DIRECTIONS FOR THIS TASK
Starting at the line containing "Color & Highlights: 3" and ending at the line containing "total: 1925.25 -> 1821.42", print every line of the material below exactly, both ends included, and stop there.

##### RECORDED DATA #####

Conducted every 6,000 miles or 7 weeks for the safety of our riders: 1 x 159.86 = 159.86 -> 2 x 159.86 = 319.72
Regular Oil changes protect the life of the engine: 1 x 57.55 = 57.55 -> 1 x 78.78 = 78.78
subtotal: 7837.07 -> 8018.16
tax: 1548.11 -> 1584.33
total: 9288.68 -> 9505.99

#####
##### RECORDED DATA #####

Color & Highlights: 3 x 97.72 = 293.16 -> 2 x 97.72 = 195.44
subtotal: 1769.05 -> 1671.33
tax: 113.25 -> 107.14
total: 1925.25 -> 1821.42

#####

WRITTEN RESPONSE
Color & Highlights: 3 x 97.72 = 293.16 -> 2 x 97.72 = 195.44
subtotal: 1769.05 -> 1671.33
tax: 113.25 -> 107.14
total: 1925.25 -> 1821.42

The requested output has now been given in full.